Los prejuicios argentinos sobre la comida callejera también resultaron un obstáculo para el desarrollo de esta actividad. “La gente realmente valora la oferta de los food trucks y lo percibe como algo de calidad, higiénico y sano. Creo que es una prueba o un reto para todos, porque en estos años estuvimos en varios eventos de convocatoria masiva. Cuando yo arranqué, había que evangelizar o romper con algunos prejuicios de que lo que se consume en la calle es malo”, opina Pérez Zarlenga.
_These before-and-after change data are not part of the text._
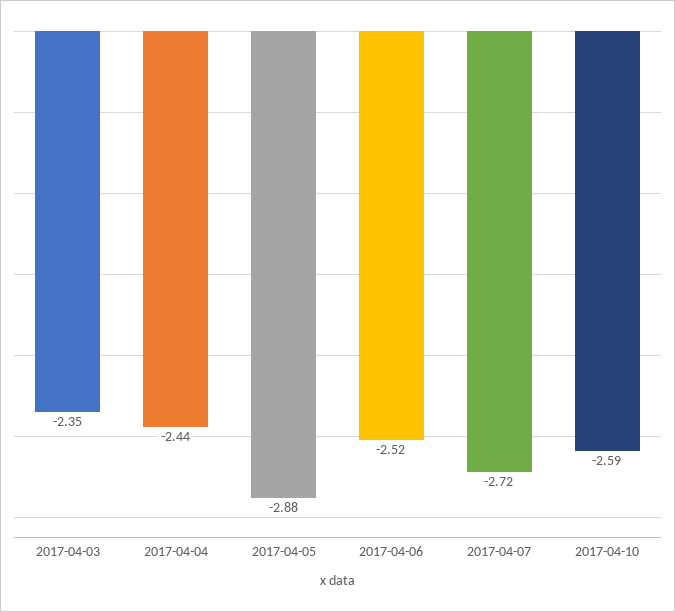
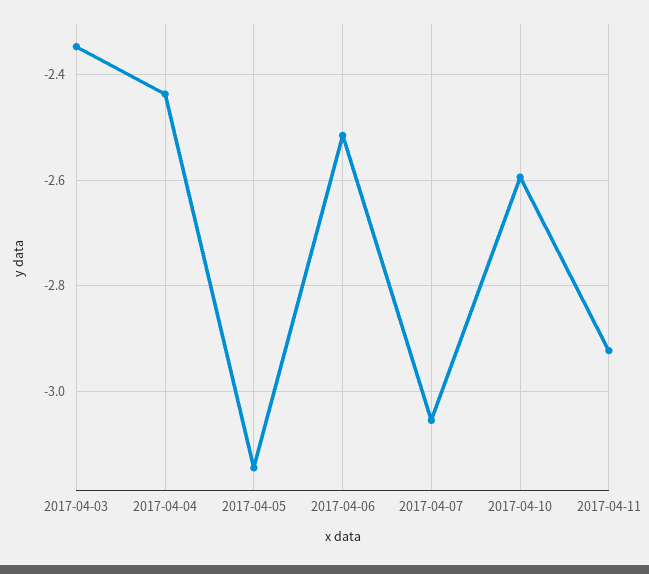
2017-04-05: -2.88 -> -3.14
2017-04-07: -2.72 -> -3.06
2017-04-11: none -> -2.92

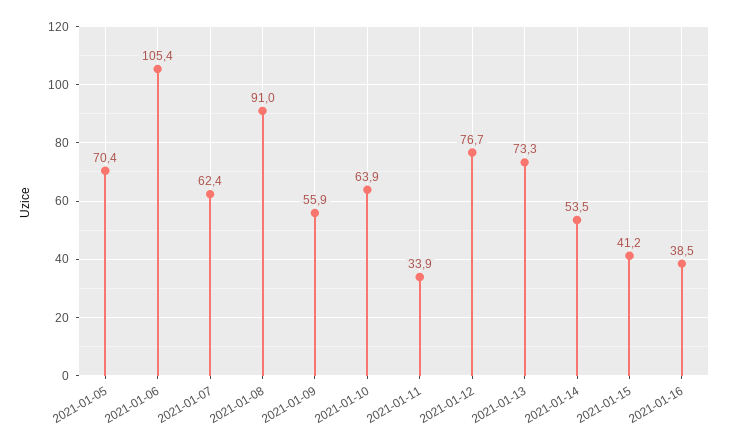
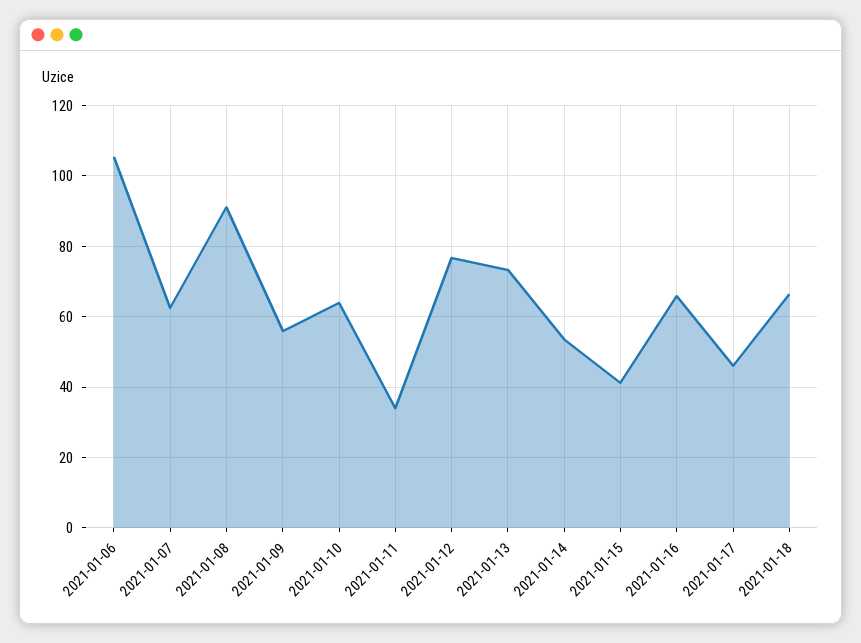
2021-01-05: 70.4 -> none
2021-01-16: 38.5 -> 66
2021-01-17: none -> 46
2021-01-18: none -> 66

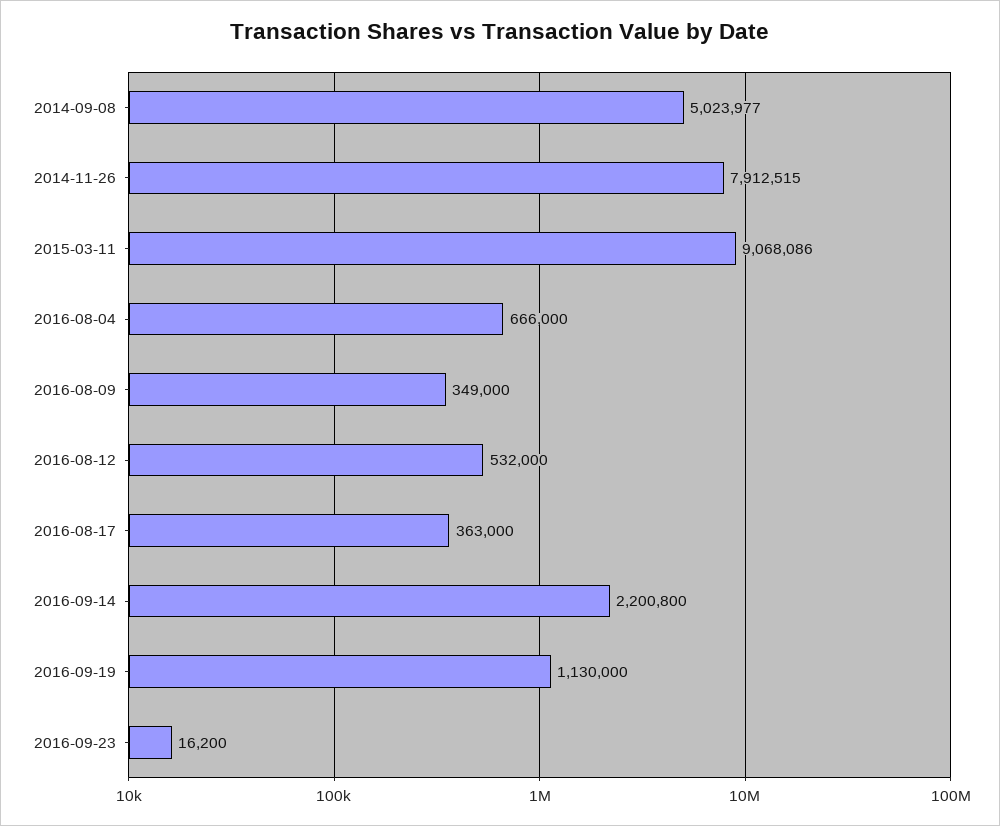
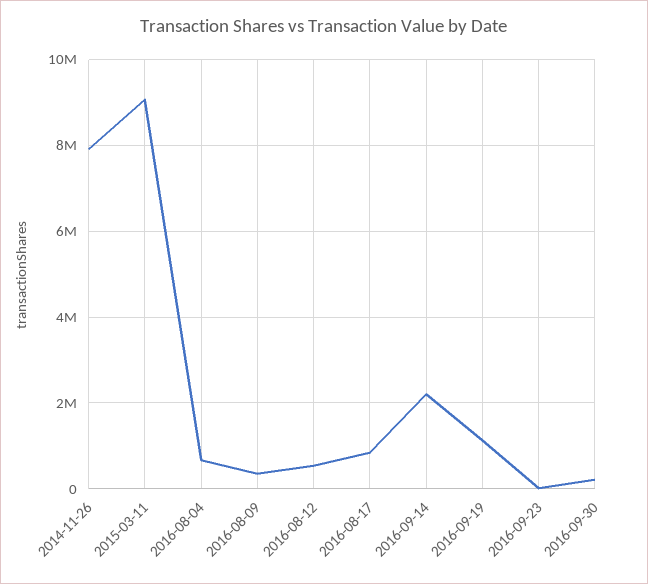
2014-09-08: 5023977 -> none
2016-08-17: 363000 -> 800000
2016-09-30: none -> 200000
En consecuencia, el trabajador gastronómico concluye: “Fueron años de vencer ese tipo de barreras para llegar al día de hoy, y que la gente entienda que el food truck o el emprendedor que está detrás de eso es una persona que se formó en el tema y que quiere dar una oferta de calidad, y no es simplemente un oportunista que ocupó un espacio de la calle”.

Los requisitos

El interior deberá estar adaptado para la cocción, elaboración, preparación y/o expendio de alimentos y bebidas.
Podrán ofrecer comida al paso y, en su menú, deberán tener opciones para celíacos y diabéticos, así como alimentos bajos en sodio, frutas y verduras.
Deberán contar con un tanque de agua potable de al menos 50 litros, agua caliente, heladeras y equipos de cocción eléctricos.
No podrán usar equipos a gas, leña o carbón, y tendrán prohibido vender bebidas alcohólicas.
No podrá instalarse a 200 metros de un bar o restaurante.